Trying not to Panic @20:51:
Fri, 12/03/2010 - 16:35 — FulMetalJacket (not verified)Trying not to Panic @20:51: as the article says quoting a defense department document "malaria is not a threat in Guantanamo Bay." End of story.
And did anyone notice how the Haitian prisoners were treated differently? And there WAS malaria with them.
Tying not to panic. Read the
Fri, 12/03/2010 - 16:53 — Anonymous (not verified)Tying not to panic. Read the article and try again! You never took 1250mg of mefloquine unless you actually had malaria. So you don't have any idea what you are talking about. I hate the fact people cant read or comprehend what things say in writing.
20:51 — Trying not to
Fri, 12/03/2010 - 17:33 — Anonymous (not verified)20:51 — Trying not to panic - "If you want them tripping out of their gourds there are many better choices."
A false argument that is easily rebuffed.
If one wanted to hide that they, in fact, were trying to "trip them out of their gourds," they most arguably would not use something that is demonstrably and specifically for that very purpose. Rather, one would use something that is used for another benign purpose, say something that would treat the existence of malaria, but would also provide for well-known and well-documented "tripping them out of their gourds" side-effects in larger doses, like say quantities at 5 times the standard dose.
@FullMetalJacket
Fri, 12/03/2010 - 20:43 — Jason Leopold (not verified)I am posting this comment on behalf of Jeffrey Kaye:
@FullMetalJacket @21:35
The quote re Guantanamo malaria not being a threat at Guantanamo came from a document from the Interagency Working Group for Antimalarial Chemotherapy which summarized their findings in a meeting on April 16, 2002. It was sent to the chair of the House Armed Services Committee by Deputy Secretary of Defense for Health Affairs, William Winkenwerder, later that year.
This document has since been scrubbed by someone (DoD? the House Armed Services Committee?), but is linked in the article from a copy kept on a Truthout server. (Always download this material, as you never know when the government will decide to pull material, and we can't always wait for Wikileaks to catch up!)
The original URL was:
http://armedservices.house.gov/comdocs/reports/pdfs/02-10-04Mefloquine.pdf
I wrote about this matter over at Firedoglake the other day:
http://my.firedoglake.com/valtin/2010/12/01/expose-gitmo-detainees-mass-recipients-of-controversial-drug/
The question of malarial threat was corroborated in Montgomery Granger's book, which purports to be a journal of his time at Gitmo as a medical officer. He noted that a Navy entomologist found only "nuisance" bugs at Guantanamo. In the literature on malaria, entomologists distinguish between "nuisance" bugs and malaria "vector" mosquitoes, i.e., ones that carry malaria.
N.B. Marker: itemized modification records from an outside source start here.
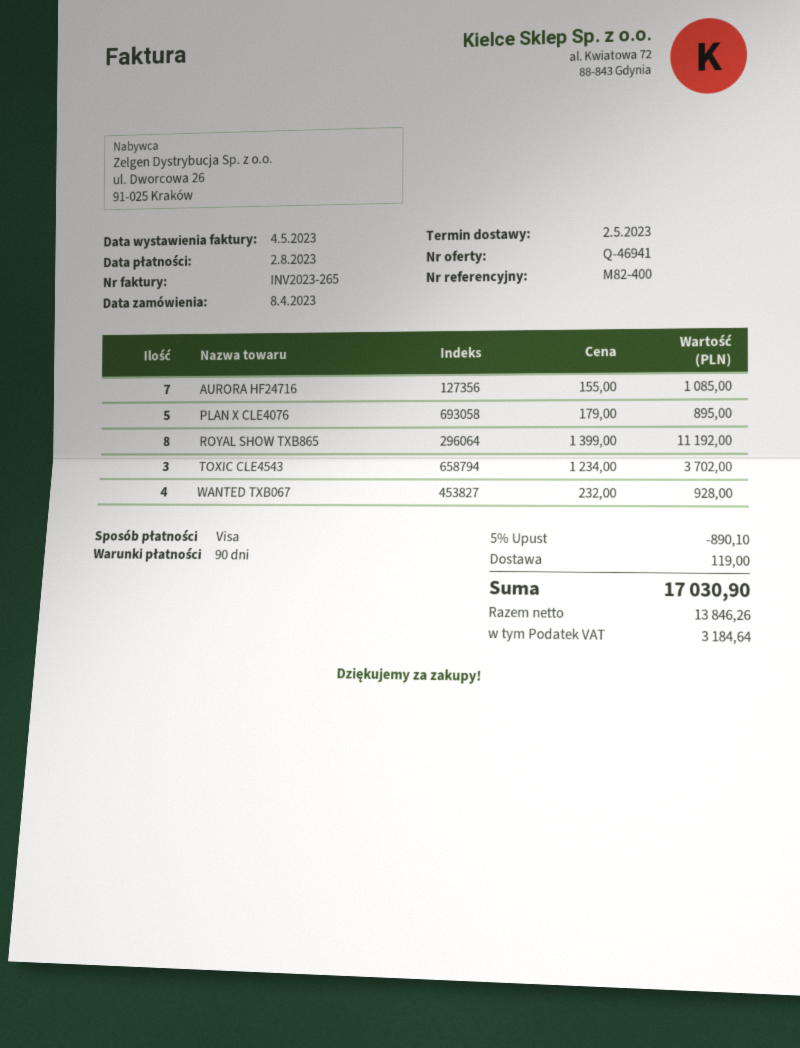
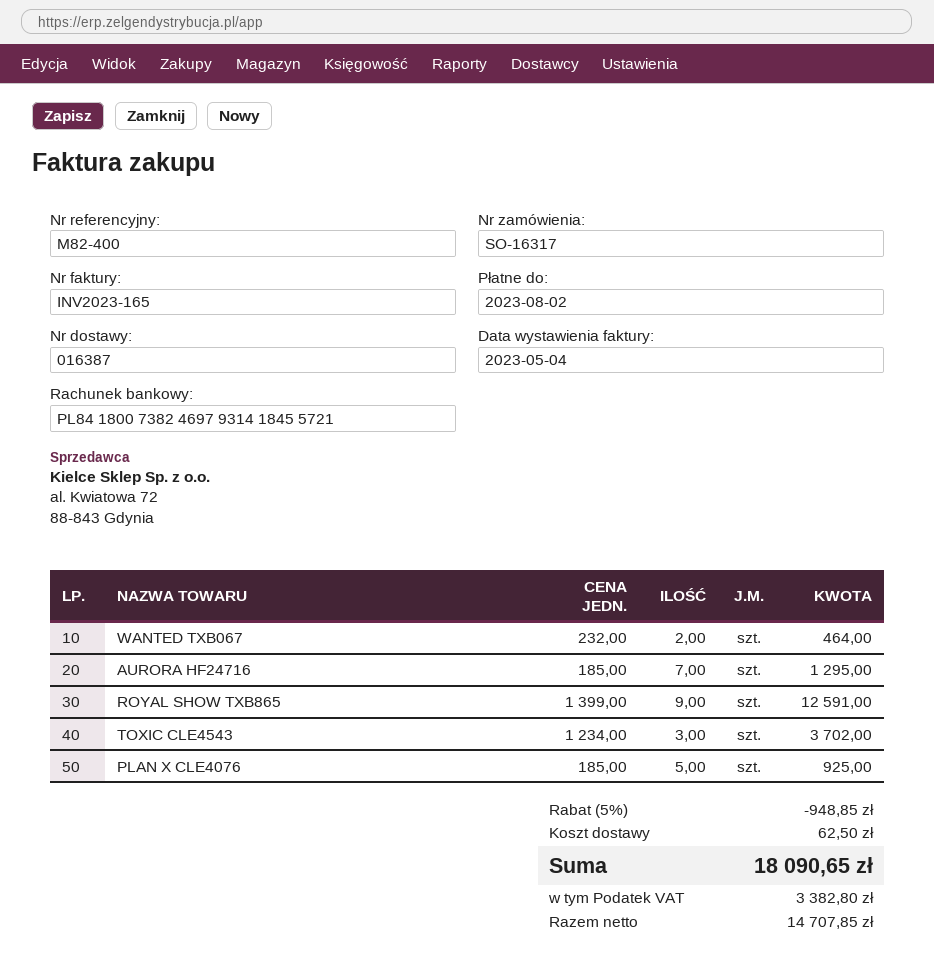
invoice number: INV2023-265 -> INV2023-165
AURORA HF24716: 7 x 155.00 = 1085.00 -> 7 x 185.00 = 1295.00
PLAN X CLE4076: 5 x 179.00 = 895.00 -> 5 x 185.00 = 925.00
ROYAL SHOW TXB865: 8 x 1399.00 = 11192.00 -> 9 x 1399.00 = 12591.00
WANTED TXB067: 4 x 232.00 = 928.00 -> 2 x 232.00 = 464.00
discount: 5% = 890.10 -> 5% = 948.85
shipping: 119.00 -> 62.50
net: 13846.26 -> 14707.85
tax: 3184.64 -> 3382.80
total: 17030.90 -> 18090.65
That, and other corroborating material, is why we used the quotes from his book. It is not an endorsement or a critique or review of that book.
A follow-up. The URL that
Sat, 12/04/2010 - 13:46 — Jeffrey Kaye (not verified)A follow-up. The URL that appeared to be scrubbed from armed-services.gov, which I noted above at 01:43, appears to be back online now.
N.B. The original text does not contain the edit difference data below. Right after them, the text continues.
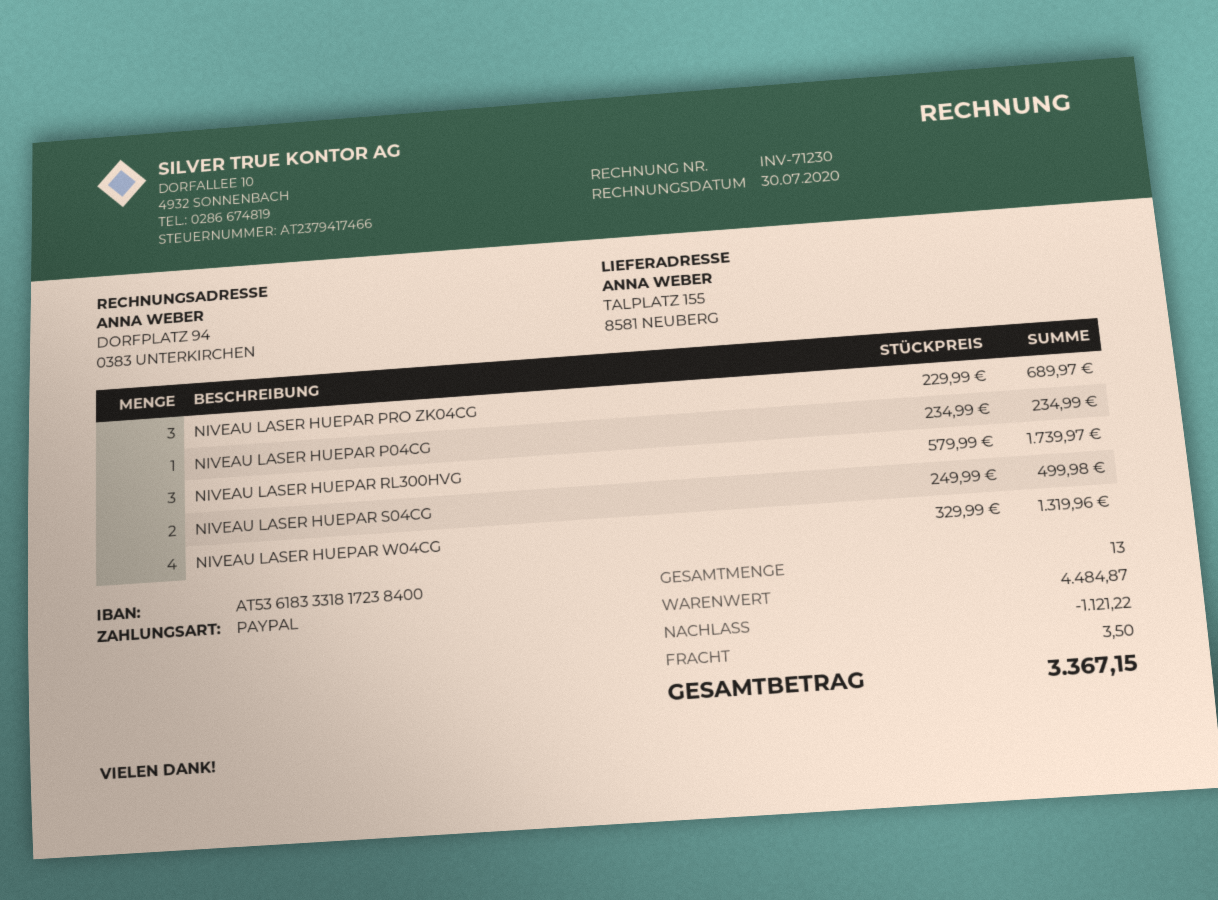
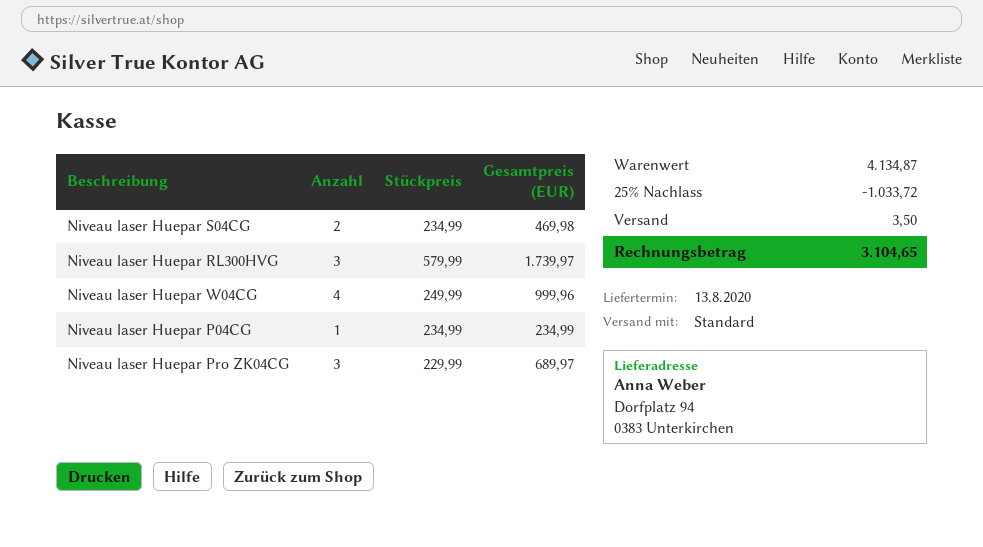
ship to: TALPLATZ 155, 8581 NEUBERG -> Dorfplatz 94, 0383 Unterkirchen
NIVEAU LASER HUEPAR S04CG: 2 x 249.99 = 499.98 -> 2 x 234.99 = 469.98
NIVEAU LASER HUEPAR W04CG: 4 x 329.99 = 1319.96 -> 4 x 249.99 = 999.96
subtotal: 4484.87 -> 4134.87
discount: 1121.22 -> 1033.72
total: 3367.15 -> 3104.65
I didn't want that to go unremarked.
They were using Larium on
Sat, 12/04/2010 - 19:31 — Anonymous (not verified)They were using Larium on another group of people during that time: US Diplomats. As a diplomat, I was on Larium. High dosage as a preventative measure; It's actually pretty standard.
This doesn't sound like foul play or intentional torture. Just another example of terribly misguided medical policy.